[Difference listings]
========================

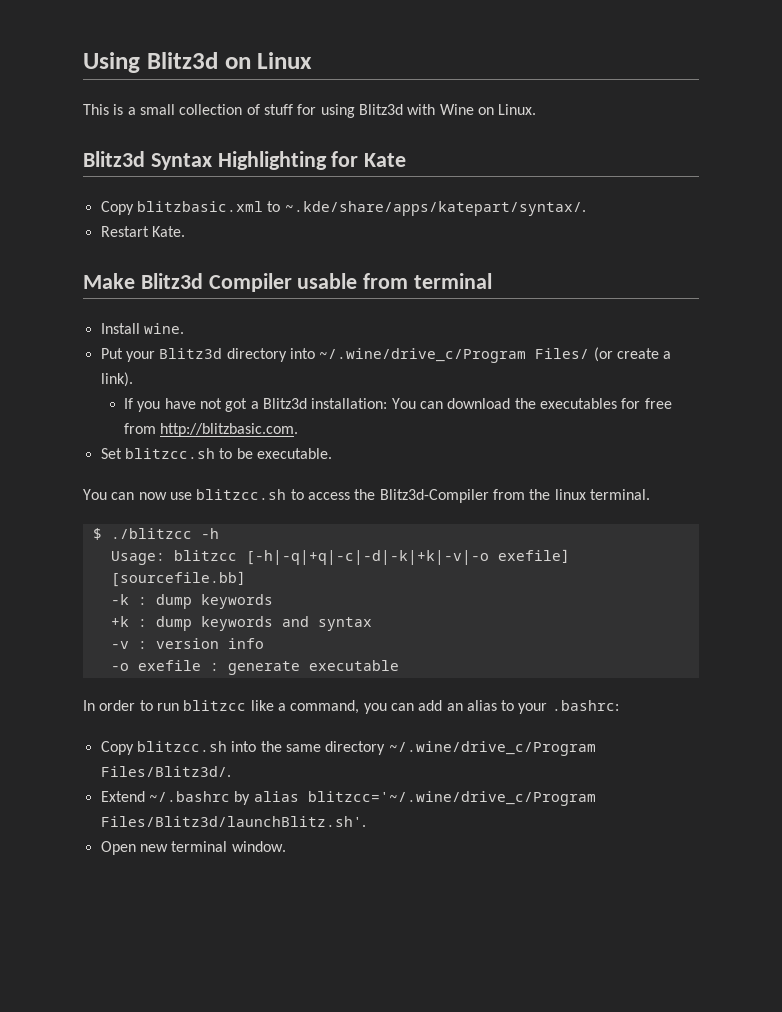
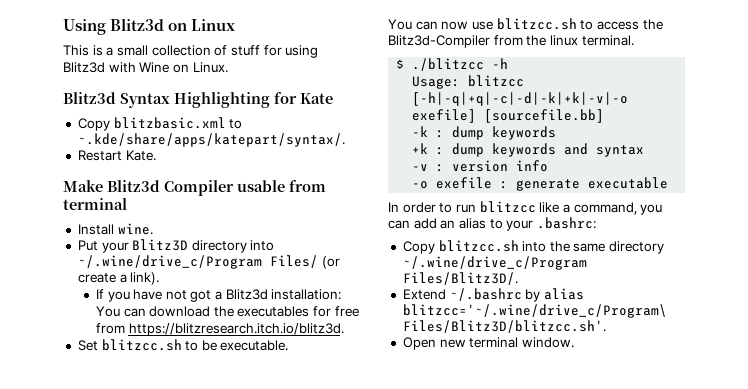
- Put your Blitz3d directory into ~/.wine/drive_c/Program Files/ (or create a link).
+ Put your Blitz3D directory into ~/.wine/drive_c/Program Files/ (or create a link).
- If you have not got a Blitz3d installation: You can download the executables for free from http://blitzbasic.com.
+ If you have not got a Blitz3d installation: You can download the executables for free from https://blitzresearch.itch.io/blitz3d.
- Copy blitzcc.sh into the same directory ~/.wine/drive_c/Program Files/Blitz3d/.
+ Copy blitzcc.sh into the same directory ~/.wine/drive_c/Program Files/Blitz3D/.
- Extend ~/.bashrc by alias blitzcc='~/.wine/drive_c/Program Files/Blitz3d/launchBlitz.sh'.
+ Extend ~/.bashrc by alias blitzcc='~/.wine/drive_c/Program\ Files/Blitz3D/blitzcc.sh'.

========================

Problem:
List the lines of the entries that include "same".

Task solution:
- Copy blitzcc.sh into the same directory ~/.wine/drive_c/Program Files/Blitz3d/.
+ Copy blitzcc.sh into the same directory ~/.wine/drive_c/Program Files/Blitz3D/.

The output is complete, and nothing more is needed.